→ **What is expected**
Output only the lines of the entries that follow, starting at the one with "left: 404px ->" and running down to the one with "26px -> 21px", both included and unchanged.

→ **Materials provided**
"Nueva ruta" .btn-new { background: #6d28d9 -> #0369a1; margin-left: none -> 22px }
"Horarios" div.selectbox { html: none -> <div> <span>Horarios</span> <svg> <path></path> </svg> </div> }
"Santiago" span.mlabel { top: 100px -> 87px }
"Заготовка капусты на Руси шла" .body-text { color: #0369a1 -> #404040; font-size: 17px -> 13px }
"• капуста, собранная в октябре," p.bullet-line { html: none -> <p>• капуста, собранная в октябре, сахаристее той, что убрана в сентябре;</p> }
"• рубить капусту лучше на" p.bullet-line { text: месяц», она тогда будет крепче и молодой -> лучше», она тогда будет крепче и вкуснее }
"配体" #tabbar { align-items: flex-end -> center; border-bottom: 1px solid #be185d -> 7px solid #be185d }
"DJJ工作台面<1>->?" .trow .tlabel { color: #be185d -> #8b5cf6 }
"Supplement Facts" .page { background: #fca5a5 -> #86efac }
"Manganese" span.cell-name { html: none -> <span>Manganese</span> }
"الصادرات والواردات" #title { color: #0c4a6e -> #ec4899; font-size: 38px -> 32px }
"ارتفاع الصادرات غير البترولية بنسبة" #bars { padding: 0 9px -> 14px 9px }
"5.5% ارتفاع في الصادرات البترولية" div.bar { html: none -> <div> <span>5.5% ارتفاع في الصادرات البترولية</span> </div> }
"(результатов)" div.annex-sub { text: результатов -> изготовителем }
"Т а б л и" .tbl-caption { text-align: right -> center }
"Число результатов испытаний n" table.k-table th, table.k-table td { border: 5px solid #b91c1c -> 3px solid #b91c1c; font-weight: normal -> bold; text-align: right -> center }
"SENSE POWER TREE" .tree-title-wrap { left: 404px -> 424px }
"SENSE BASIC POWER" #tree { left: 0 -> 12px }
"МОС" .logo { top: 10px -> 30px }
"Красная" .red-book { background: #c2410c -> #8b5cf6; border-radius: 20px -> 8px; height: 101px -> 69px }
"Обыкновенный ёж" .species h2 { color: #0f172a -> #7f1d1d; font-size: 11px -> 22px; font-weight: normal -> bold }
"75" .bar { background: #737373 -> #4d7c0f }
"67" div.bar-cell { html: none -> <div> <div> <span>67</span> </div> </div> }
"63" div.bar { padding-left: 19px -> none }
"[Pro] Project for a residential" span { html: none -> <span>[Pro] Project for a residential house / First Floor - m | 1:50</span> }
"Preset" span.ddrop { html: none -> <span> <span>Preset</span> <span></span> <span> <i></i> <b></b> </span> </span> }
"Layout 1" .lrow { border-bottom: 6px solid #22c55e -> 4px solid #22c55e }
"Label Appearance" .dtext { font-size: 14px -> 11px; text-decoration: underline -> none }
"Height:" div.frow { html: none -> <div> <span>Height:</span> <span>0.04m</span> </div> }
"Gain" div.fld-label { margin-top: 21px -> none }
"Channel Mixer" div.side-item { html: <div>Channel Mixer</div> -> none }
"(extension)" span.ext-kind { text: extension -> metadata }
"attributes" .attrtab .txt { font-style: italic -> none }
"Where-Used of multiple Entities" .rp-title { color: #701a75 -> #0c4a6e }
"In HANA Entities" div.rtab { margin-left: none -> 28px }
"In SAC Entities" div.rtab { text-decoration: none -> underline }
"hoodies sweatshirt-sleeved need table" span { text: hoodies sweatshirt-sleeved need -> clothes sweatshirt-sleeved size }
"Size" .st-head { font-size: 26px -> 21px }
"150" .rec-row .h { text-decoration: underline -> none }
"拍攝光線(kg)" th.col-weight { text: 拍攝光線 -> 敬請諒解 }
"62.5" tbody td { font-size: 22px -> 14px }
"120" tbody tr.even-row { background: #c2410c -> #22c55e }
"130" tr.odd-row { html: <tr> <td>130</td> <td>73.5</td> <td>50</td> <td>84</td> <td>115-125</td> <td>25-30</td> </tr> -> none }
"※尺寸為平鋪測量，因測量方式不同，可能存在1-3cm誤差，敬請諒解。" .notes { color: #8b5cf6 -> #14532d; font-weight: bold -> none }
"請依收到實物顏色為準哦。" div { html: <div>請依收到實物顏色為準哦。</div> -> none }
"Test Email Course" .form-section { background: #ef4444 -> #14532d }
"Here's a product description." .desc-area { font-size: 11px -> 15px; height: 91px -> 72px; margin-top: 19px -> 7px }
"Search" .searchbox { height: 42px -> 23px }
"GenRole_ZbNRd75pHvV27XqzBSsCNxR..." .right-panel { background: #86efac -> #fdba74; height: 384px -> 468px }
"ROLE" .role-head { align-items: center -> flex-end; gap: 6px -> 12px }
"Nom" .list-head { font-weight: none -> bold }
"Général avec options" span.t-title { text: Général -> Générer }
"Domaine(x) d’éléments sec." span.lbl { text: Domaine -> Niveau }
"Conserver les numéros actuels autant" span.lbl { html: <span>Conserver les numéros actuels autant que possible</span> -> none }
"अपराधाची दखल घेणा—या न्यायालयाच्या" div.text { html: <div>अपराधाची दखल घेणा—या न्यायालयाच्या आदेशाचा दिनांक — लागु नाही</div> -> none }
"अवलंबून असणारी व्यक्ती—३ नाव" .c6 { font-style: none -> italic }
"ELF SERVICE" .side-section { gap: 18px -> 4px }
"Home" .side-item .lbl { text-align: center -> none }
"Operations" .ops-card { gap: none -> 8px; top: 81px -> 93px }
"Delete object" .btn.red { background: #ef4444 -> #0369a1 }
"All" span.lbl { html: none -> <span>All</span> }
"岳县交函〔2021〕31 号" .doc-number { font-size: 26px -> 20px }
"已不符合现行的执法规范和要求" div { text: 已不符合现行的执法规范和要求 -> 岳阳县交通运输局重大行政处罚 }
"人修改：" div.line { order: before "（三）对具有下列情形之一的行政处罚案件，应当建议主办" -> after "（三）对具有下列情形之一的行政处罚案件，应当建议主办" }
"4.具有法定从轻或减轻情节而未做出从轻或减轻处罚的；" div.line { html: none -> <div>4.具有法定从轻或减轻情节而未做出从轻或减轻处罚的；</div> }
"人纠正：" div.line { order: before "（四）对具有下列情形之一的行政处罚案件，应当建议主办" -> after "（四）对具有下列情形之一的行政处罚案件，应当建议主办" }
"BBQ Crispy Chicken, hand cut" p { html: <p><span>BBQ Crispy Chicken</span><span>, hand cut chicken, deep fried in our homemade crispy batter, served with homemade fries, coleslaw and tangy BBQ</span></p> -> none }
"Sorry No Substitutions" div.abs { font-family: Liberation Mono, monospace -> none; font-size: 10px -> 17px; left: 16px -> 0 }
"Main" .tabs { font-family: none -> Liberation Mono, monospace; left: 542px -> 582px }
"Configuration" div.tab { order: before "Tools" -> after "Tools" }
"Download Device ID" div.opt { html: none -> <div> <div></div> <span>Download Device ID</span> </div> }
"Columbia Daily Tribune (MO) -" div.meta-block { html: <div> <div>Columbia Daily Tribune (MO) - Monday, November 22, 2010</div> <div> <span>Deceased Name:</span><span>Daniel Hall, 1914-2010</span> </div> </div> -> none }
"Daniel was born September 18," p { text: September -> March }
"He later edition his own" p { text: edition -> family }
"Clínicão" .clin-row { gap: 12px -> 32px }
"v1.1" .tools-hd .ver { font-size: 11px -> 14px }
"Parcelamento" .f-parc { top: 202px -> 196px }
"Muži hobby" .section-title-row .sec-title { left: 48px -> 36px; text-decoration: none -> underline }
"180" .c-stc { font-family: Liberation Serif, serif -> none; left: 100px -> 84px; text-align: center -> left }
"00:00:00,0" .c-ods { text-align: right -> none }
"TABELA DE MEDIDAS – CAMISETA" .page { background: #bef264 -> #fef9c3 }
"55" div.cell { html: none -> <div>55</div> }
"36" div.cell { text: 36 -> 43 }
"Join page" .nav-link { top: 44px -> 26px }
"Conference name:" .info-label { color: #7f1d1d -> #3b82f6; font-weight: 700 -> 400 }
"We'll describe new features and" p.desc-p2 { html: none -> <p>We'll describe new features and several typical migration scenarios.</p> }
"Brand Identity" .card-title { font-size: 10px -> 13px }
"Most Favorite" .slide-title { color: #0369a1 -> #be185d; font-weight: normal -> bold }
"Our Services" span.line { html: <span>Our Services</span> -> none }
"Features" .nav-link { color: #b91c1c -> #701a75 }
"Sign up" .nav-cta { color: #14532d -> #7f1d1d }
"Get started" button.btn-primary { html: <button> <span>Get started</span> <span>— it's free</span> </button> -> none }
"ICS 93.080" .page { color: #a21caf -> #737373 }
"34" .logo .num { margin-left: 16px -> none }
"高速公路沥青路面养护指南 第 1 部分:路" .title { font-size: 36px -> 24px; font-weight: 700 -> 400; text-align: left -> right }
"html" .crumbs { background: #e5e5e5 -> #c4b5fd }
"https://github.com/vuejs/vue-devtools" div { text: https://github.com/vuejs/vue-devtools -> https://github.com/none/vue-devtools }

→ **Response**
"SENSE POWER TREE" .tree-title-wrap { left: 404px -> 424px }
"SENSE BASIC POWER" #tree { left: 0 -> 12px }
"МОС" .logo { top: 10px -> 30px }
"Красная" .red-book { background: #c2410c -> #8b5cf6; border-radius: 20px -> 8px; height: 101px -> 69px }
"Обыкновенный ёж" .species h2 { color: #0f172a -> #7f1d1d; font-size: 11px -> 22px; font-weight: normal -> bold }
"75" .bar { background: #737373 -> #4d7c0f }
"67" div.bar-cell { html: none -> <div> <div> <span>67</span> </div> </div> }
"63" div.bar { padding-left: 19px -> none }
"[Pro] Project for a residential" span { html: none -> <span>[Pro] Project for a residential house / First Floor - m | 1:50</span> }
"Preset" span.ddrop { html: none -> <span> <span>Preset</span> <span></span> <span> <i></i> <b></b> </span> </span> }
"Layout 1" .lrow { border-bottom: 6px solid #22c55e -> 4px solid #22c55e }
"Label Appearance" .dtext { font-size: 14px -> 11px; text-decoration: underline -> none }
"Height:" div.frow { html: none -> <div> <span>Height:</span> <span>0.04m</span> </div> }
"Gain" div.fld-label { margin-top: 21px -> none }
"Channel Mixer" div.side-item { html: <div>Channel Mixer</div> -> none }
"(extension)" span.ext-kind { text: extension -> metadata }
"attributes" .attrtab .txt { font-style: italic -> none }
"Where-Used of multiple Entities" .rp-title { color: #701a75 -> #0c4a6e }
"In HANA Entities" div.rtab { margin-left: none -> 28px }
"In SAC Entities" div.rtab { text-decoration: none -> underline }
"hoodies sweatshirt-sleeved need table" span { text: hoodies sweatshirt-sleeved need -> clothes sweatshirt-sleeved size }
"Size" .st-head { font-size: 26px -> 21px }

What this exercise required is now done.